Il contatto con situazioni di fragilità deve riguardare la dimensione dell'accoglienza. Bisogna riconoscere la possibile rigeneratività delle persone, accoglierli e accompagnarli. Anche gli operatori a contatto con la fragilità apprendono dalla loro stessa vulnerabilità. È proprio in ciò che resta che si trova qualcosa che fa rinascere. La reciprocità è asimmetrica. C'è chi vive bisogno e mancanza e pare poter solo ricevere e chi offre nuove capacità e sapere. Dare e ricevere tra diseguali in cui è presente la dimensione della cura. Ogni forma di aiuto sociale comporta la rielaborazione di pensieri, rappresentazioni di sé, relazioni con gli altri e il mondo. Il concetto di promessa: nelle comunità non bisogna guardare alle promesse della cura, ma alla cura della promessa. Questo perché è quella cura che costruisce la vita in comune, la convivenza, che prevede il riconoscimento dell'altro nei gesti e nelle parole, nei pensieri. La cura resta continuamente attesa aperta alla sorpresa e allo svelamento inedito altrui. La promessa può germinare nella debolezza e trovare appoggio nella trama di relazioni attente, fedeli. I legami di vicinanza non si limitano alla tecnica, ma allo scambio di affetti, fiducia, speranza tra persone che non possono sostituirsi l'una all'altra, ma che possono intendersi.
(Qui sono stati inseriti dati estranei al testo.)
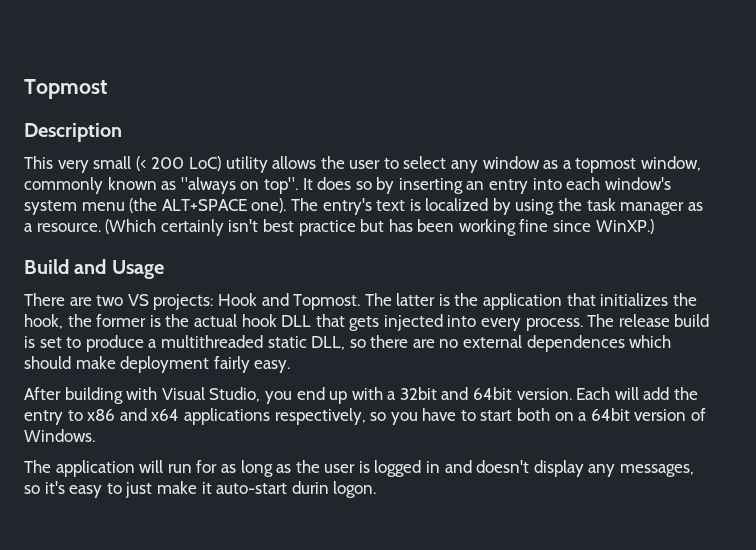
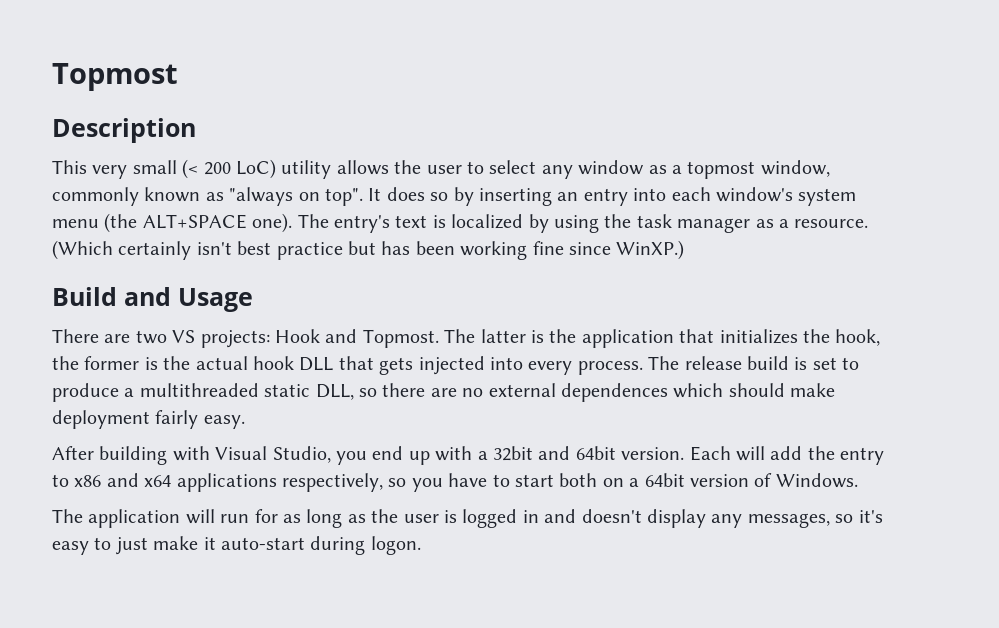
[291,481,329,494] durin -> [310,536,366,555] during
Siamo uomini irriducibili e soli, siamo soli nell'unicità irriducibile di ciascuno. Nella capacità di fioritura. Nella comunità si incontrano i diritti politicamente riconosciuti ma anche il bisogno di non essere abbandonati, di avere speranza e dignità. È fondamentale la capacità dell'operatore di leggere i segnali di vita dove forse non si era neppure seminato. È necessaria una forma di accompagnamento che sappia sostenere oltre che l'intervento terapeutico anche la ricerca di senso e significato, la riabilitazione alle scelte e al desiderio, la ricerca pratica dell'abitare e del sentire gli altri e il tempo. Curare la debolezza irriducibile può condurre al disvelamento di una vulnerabilità generativa. Il tempo del vivere in comunità è luogo di ricerca e di accoglimento di nuovi significati, si danno riabilitazioni al desiderio e al futuro mentre si ridisegnano progetti personali e risimbolizzazione di ruoli.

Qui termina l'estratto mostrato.